- TASK INPUT

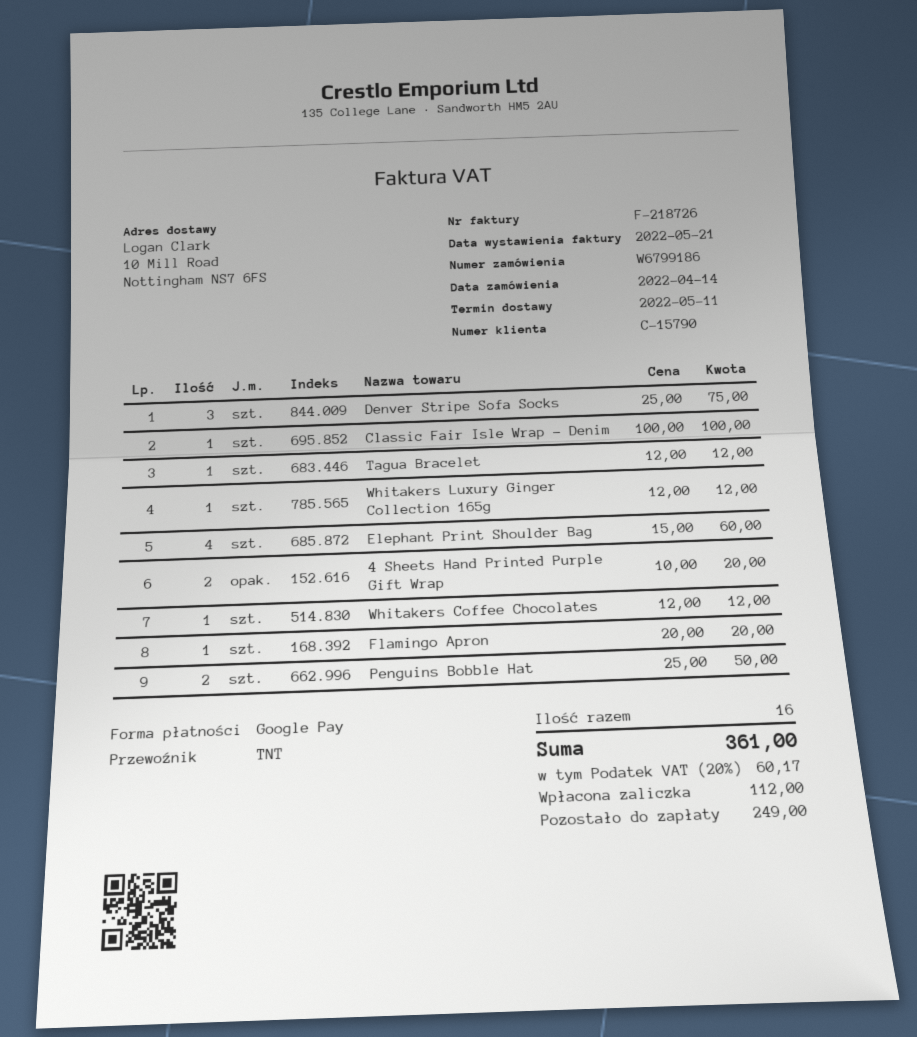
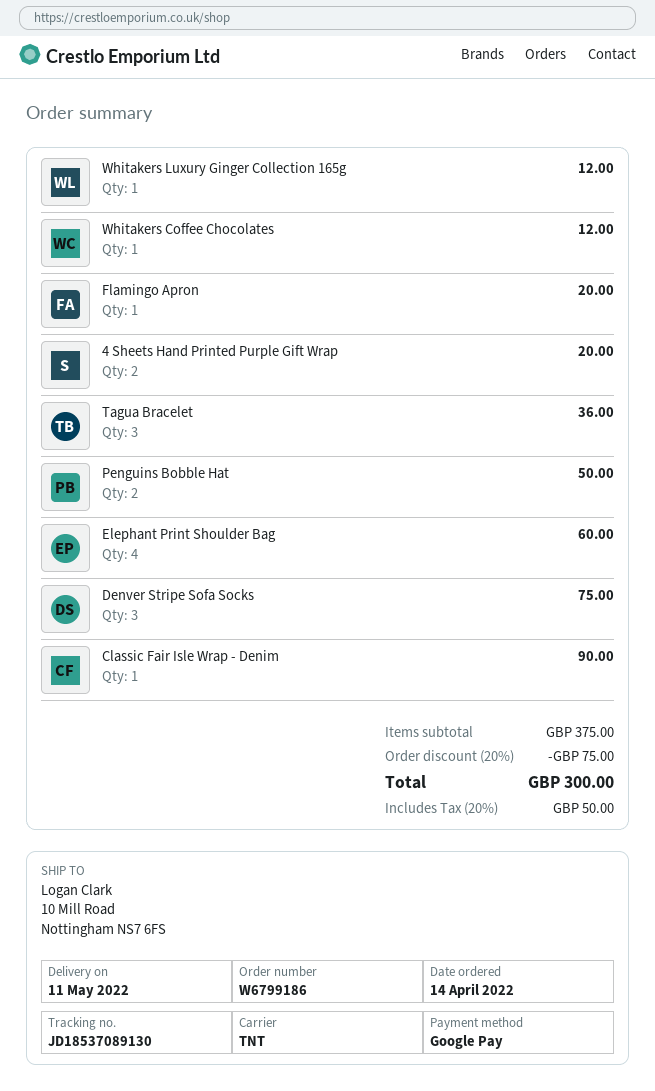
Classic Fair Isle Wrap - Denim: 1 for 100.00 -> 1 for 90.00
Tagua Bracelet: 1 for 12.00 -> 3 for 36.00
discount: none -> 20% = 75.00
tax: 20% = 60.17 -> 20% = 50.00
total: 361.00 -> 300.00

==

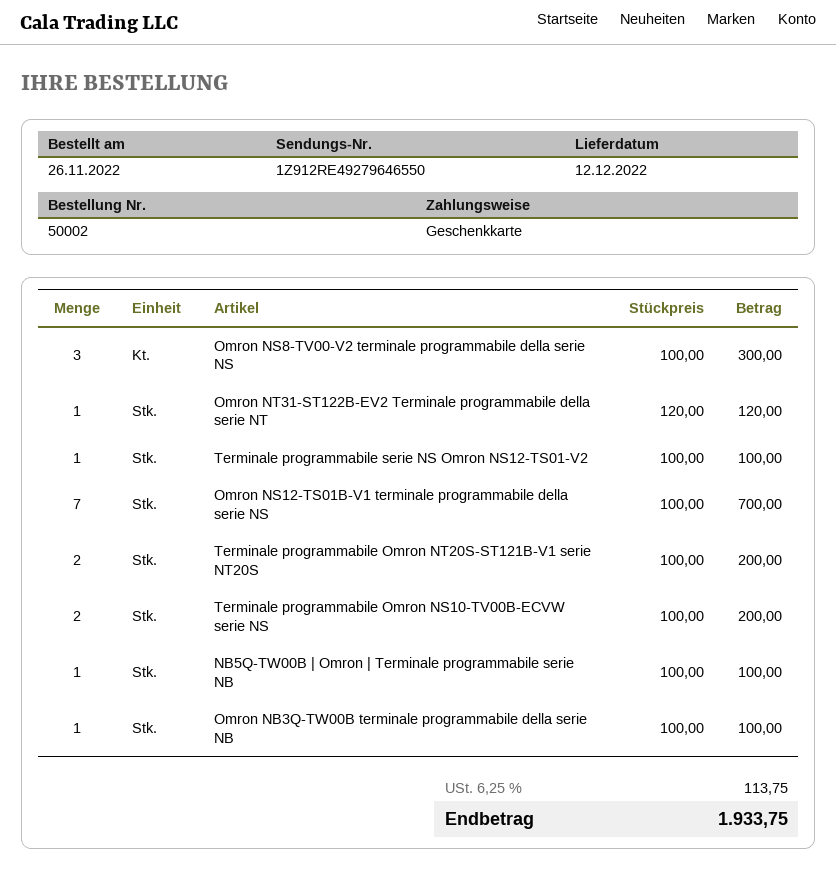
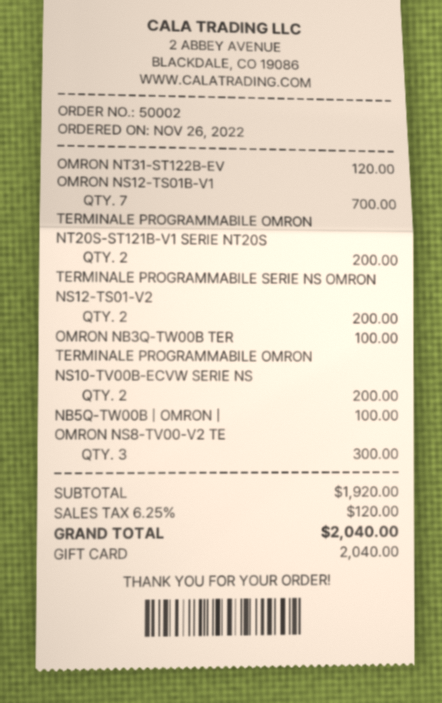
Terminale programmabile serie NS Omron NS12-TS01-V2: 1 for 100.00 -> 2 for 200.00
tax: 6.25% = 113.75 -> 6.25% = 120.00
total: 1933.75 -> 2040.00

- TASK BRIEF
Scan the material above and copy every line that holds the string "total".

- TASK SOLUTION
total: 361.00 -> 300.00
total: 1933.75 -> 2040.00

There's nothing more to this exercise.